● **WHAT THE TASK ASKS**
Check each line of the listing for the word "alert" and report the ones that have it.

● **ENTRIES SUPPLIED**

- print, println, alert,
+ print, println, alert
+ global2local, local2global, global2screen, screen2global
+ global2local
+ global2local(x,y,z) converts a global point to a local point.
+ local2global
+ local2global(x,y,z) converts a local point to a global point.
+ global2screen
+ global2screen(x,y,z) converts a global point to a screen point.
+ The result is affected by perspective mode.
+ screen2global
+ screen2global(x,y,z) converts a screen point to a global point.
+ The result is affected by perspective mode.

==

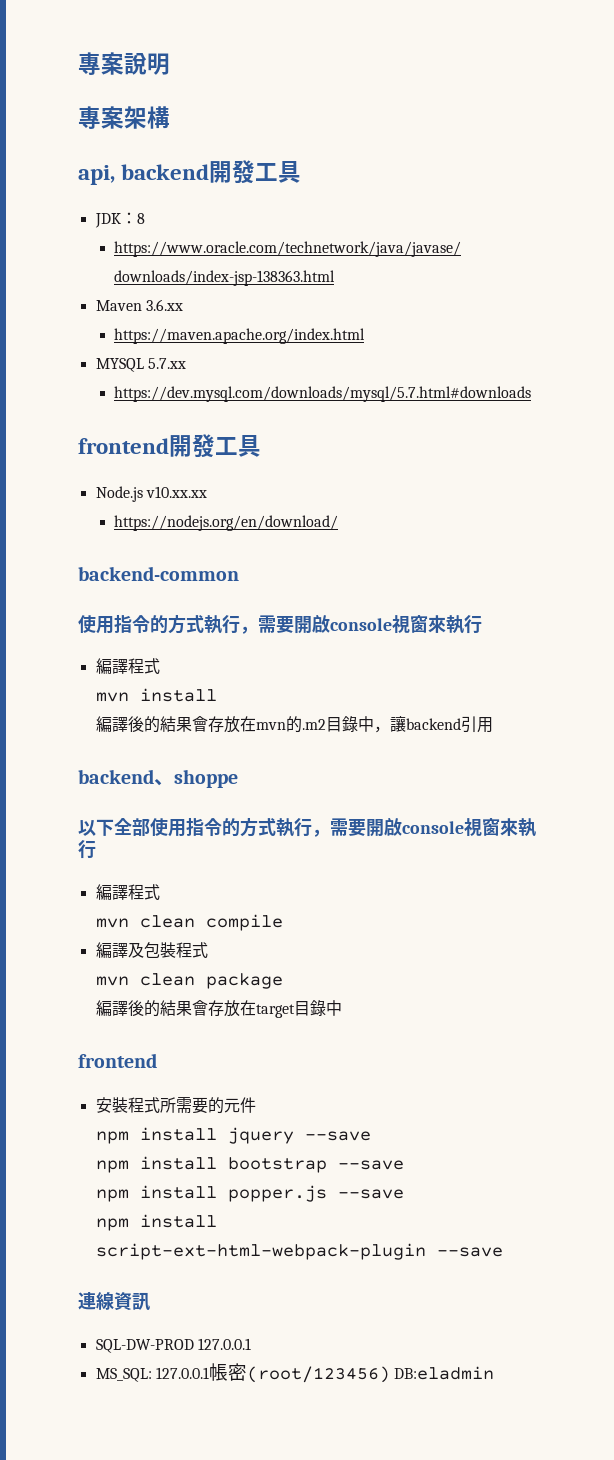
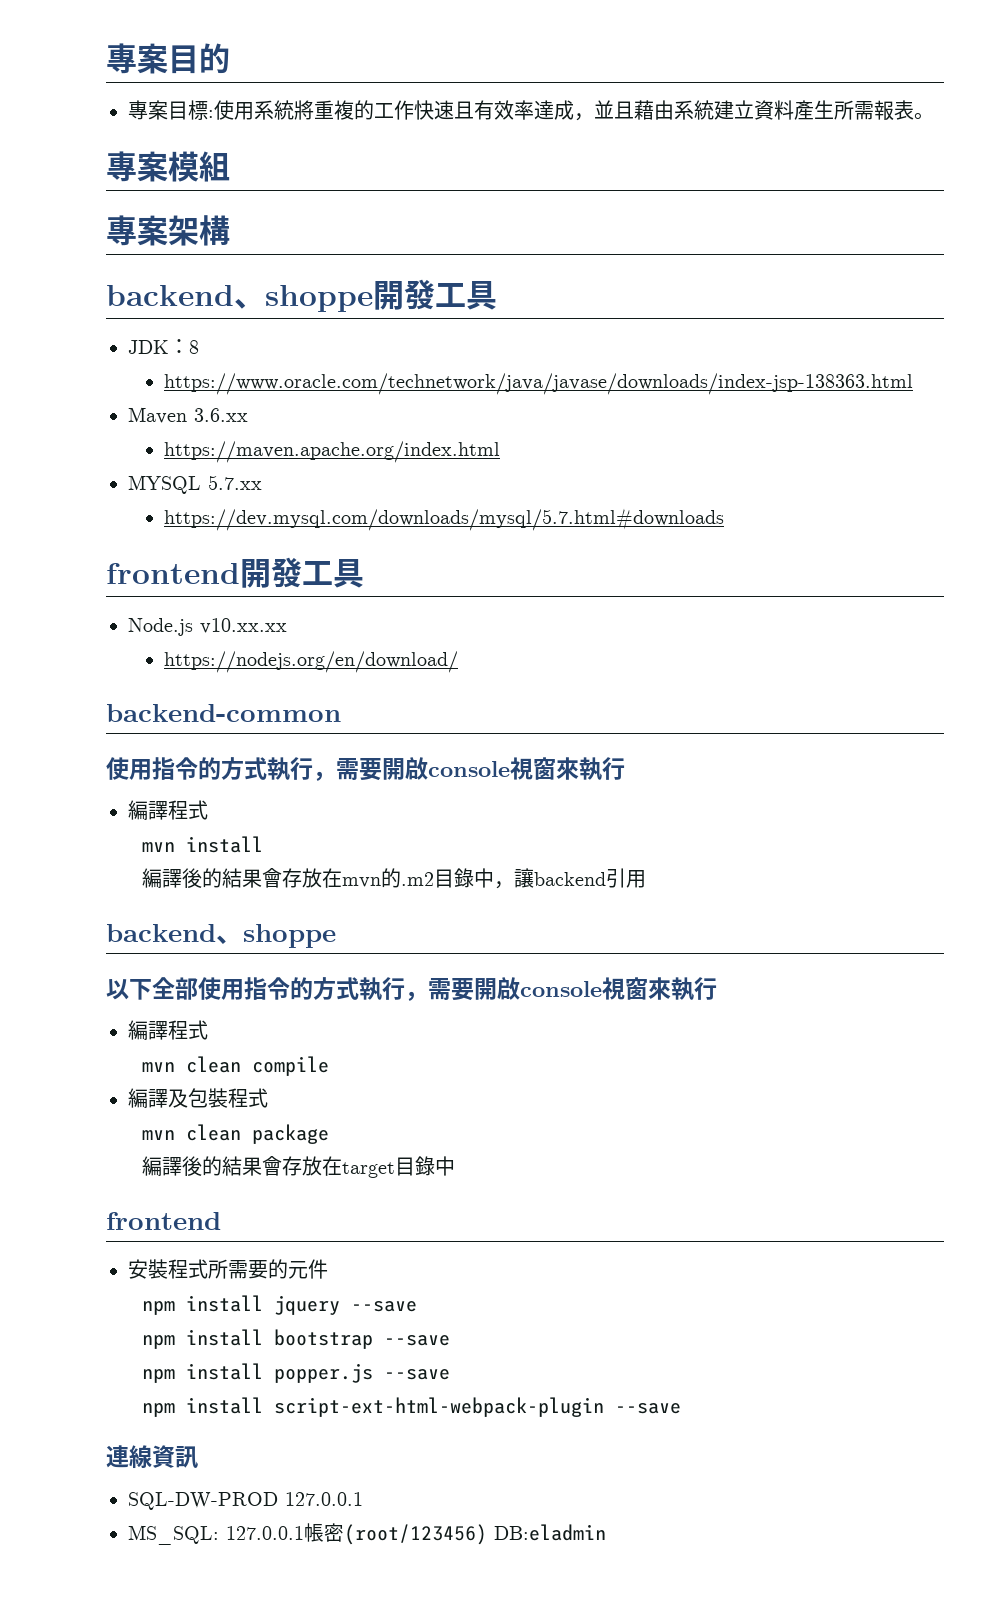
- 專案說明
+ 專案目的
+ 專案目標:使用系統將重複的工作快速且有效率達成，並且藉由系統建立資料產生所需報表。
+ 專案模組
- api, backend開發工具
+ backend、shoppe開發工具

● **SOLUTION TO THIS PROBLEM**
- print, println, alert,
+ print, println, alert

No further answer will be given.